Y ella había matado a Joachim, o al menos había contribuido a matarlo. Con todo, aquello había sido durante una pelea, y Joachim intentaba matar a patadas a su madre cuando ella le golpeó con una cazuela en la cabeza. Pero esto era otra cosa.

Macke era un paciente.

Carla no era una fervorosa creyente, pero había cosas que consideraba sagradas. Era enfermera, y los pacientes confiaban en ella. Sabía que Macke la torturaría y la mataría sin compasión; pero ella no era como Macke, ella no era así. No se trataba de quién fuera él sino de quién era ella.

Sentía que, si mataba a un paciente, tendría que abandonar la profesión porque nunca más se atrevería a cuidar enfermos. Sería como un banquero que roba dinero, o un político que acepta sobornos, o un sacerdote que mete mano a las chiquillas que acuden a que las prepare para la primera comunión. Se estaría traicionando a sí misma.

—¿A qué esperas? —dijo Frieda—. No puedo ponerle la pomada mientras no se calme.

Carla clavó la aguja a Thomas Macke, y este dejó de gritar.

Frieda empezó a aplicar la pomada en las quemaduras.

—Este solo sufre una conmoción cerebral —explicaba el doctor Ernst refiriéndose a otro paciente—. Pero tiene una bala incrustada en el trasero. —Alzó la voz para hablar al paciente—. ¿Cómo le han disparado? Precisamente lo único que la RAF no arroja son balas.

Carla se volvió a mirarlo. El paciente estaba tendido boca abajo. Le habían cortado los pantalones y se le veían las nalgas. Tenía la piel blanca y fina, y un poco de vello rubio en la parte baja de la espalda. Estaba aturdido, pero farfullaba.

—¿Dice que el arma de un policía se disparó accidentalmente? —preguntó Ernst.

—Sí —respondió el paciente con más claridad.

—Vamos a extraerle la bala. Le dolerá, pero no tenemos mucha morfina y hay pacientes que están peor que usted.

—Haga lo que tenga que hacer.

Carla le limpió la herida. Ernst cogió unos fórceps largos y delgados.

—Muerda la almohada —dijo.

Introdujo los fórceps en la herida. La almohada amortiguó el alarido de dolor del paciente.

—Intente no ponerse tenso, es peor —aconsejó Ernst.

A Carla le pareció un comentario de lo más estúpido. Nadie era capaz de relajarse mientras le hurgaban en una herida.

—¡Ay! ¡Mierda! —rugió el paciente.

—Ya la tengo —dijo el doctor Ernst—. ¡Trate de estarse quieto!

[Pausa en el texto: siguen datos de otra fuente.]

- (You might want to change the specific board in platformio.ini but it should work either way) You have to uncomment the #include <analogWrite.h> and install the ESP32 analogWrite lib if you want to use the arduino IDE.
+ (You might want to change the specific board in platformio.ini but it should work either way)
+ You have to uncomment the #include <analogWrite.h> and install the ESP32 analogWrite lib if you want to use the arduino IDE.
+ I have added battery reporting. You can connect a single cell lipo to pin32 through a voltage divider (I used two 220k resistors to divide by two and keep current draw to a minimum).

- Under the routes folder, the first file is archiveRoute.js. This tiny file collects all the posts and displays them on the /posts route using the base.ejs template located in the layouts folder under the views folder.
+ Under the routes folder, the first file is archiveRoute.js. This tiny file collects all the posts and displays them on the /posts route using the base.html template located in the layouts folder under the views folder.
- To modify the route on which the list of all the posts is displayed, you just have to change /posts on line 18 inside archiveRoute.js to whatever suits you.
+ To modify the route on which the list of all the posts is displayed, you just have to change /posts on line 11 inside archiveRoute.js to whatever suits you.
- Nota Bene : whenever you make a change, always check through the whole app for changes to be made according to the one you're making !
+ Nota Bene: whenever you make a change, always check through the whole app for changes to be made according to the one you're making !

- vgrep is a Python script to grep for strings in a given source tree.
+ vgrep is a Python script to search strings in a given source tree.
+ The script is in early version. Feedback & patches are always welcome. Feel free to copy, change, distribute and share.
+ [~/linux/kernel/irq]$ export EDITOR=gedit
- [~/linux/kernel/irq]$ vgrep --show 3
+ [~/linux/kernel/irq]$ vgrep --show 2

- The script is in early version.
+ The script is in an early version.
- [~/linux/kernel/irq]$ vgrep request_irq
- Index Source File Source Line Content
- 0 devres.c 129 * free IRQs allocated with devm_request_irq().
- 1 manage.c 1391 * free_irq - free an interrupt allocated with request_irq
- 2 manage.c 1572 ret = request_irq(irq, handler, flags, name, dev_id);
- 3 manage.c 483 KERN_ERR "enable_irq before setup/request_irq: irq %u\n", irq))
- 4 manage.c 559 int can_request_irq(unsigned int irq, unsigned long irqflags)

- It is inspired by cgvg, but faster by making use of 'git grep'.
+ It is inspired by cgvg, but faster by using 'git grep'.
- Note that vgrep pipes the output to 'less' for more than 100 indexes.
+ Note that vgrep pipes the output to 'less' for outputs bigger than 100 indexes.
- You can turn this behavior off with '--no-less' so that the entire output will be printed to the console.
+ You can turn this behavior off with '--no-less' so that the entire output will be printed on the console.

El paciente permaneció inmóvil, y Ernst extrajo la bala y la depositó en una bandeja.

Carla le limpió la sangre de la herida y le aplicó un vendaje.

El paciente se dio la vuelta.

—No —dijo Carla—. Debe permanecer de…

Se interrumpió. El paciente era Werner.

—¿Carla? —preguntó él.

—Sí, soy yo —respondió ella con alegría—. Te he puesto un apósito en el trasero.

—Te quiero —dijo él.

Ella le echó los brazos al cuello de la forma menos profesional posible y le dijo:

—Oh, amor mío. Yo también te quiero.